━━━ TASK MATERIAL ━━━

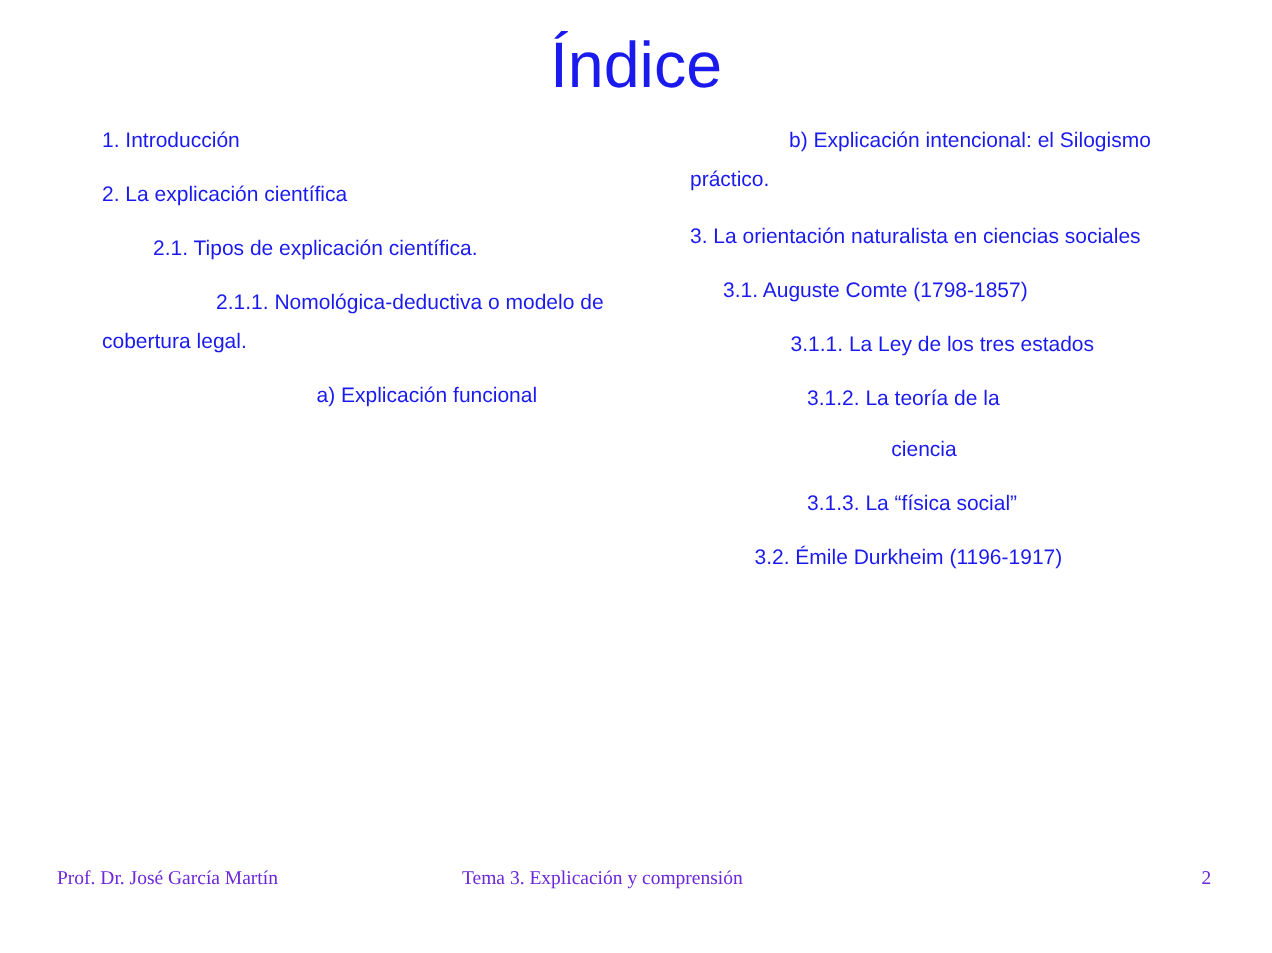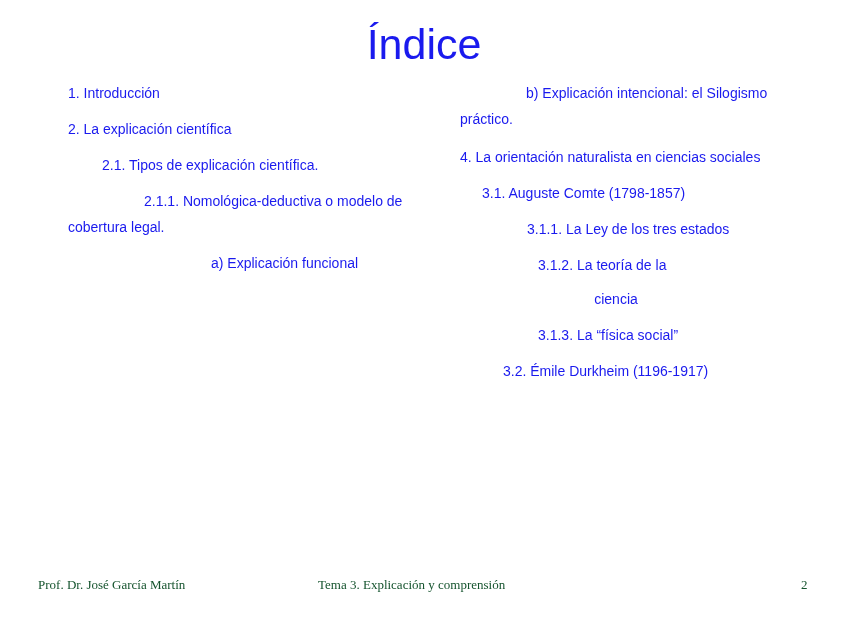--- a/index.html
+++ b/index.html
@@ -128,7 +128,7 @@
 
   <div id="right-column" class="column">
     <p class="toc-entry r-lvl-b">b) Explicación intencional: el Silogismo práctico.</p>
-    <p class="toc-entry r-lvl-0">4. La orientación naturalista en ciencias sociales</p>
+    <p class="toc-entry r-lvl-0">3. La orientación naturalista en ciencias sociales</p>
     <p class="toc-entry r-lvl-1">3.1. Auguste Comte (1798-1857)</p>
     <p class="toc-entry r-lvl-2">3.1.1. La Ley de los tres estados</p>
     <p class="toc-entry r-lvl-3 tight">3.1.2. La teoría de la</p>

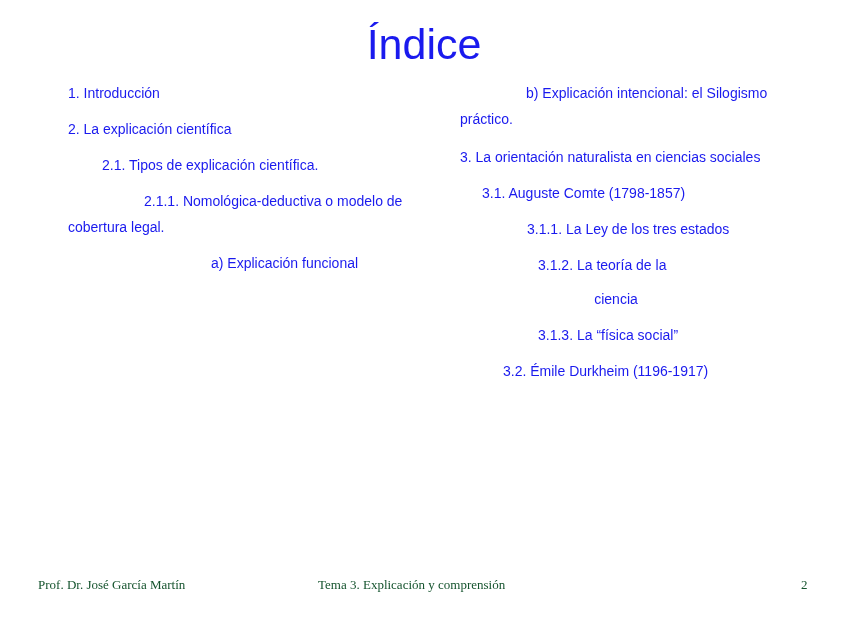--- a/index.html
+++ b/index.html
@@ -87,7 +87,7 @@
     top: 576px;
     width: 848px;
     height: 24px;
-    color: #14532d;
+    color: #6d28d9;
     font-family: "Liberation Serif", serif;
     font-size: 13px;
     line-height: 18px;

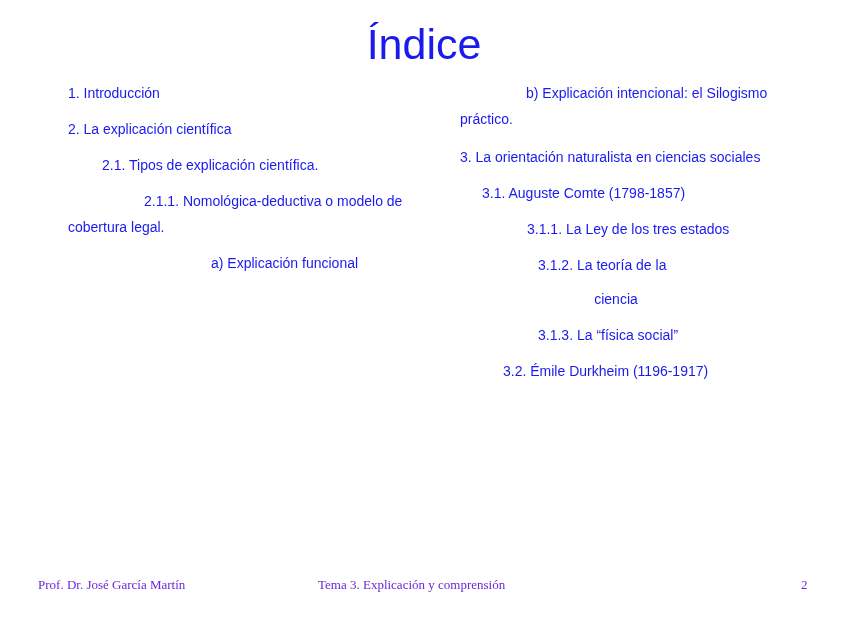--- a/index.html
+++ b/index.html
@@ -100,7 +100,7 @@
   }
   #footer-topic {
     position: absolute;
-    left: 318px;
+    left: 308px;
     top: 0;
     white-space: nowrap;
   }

━━━
━━━ TASK MATERIAL ━━━

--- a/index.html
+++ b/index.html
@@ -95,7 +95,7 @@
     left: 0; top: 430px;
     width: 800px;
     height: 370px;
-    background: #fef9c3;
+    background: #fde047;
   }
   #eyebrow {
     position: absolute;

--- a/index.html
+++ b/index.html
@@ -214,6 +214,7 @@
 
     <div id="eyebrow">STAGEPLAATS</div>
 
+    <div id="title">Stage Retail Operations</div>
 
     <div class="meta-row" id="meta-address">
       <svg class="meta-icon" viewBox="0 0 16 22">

━━━

[TASK DIRECTIONS] Within the entries, find all lines holding "sociales" and copy each one.

[WRITTEN ANSWER]
-    <p class="toc-entry r-lvl-0">4. La orientación naturalista en ciencias sociales</p>
+    <p class="toc-entry r-lvl-0">3. La orientación naturalista en ciencias sociales</p>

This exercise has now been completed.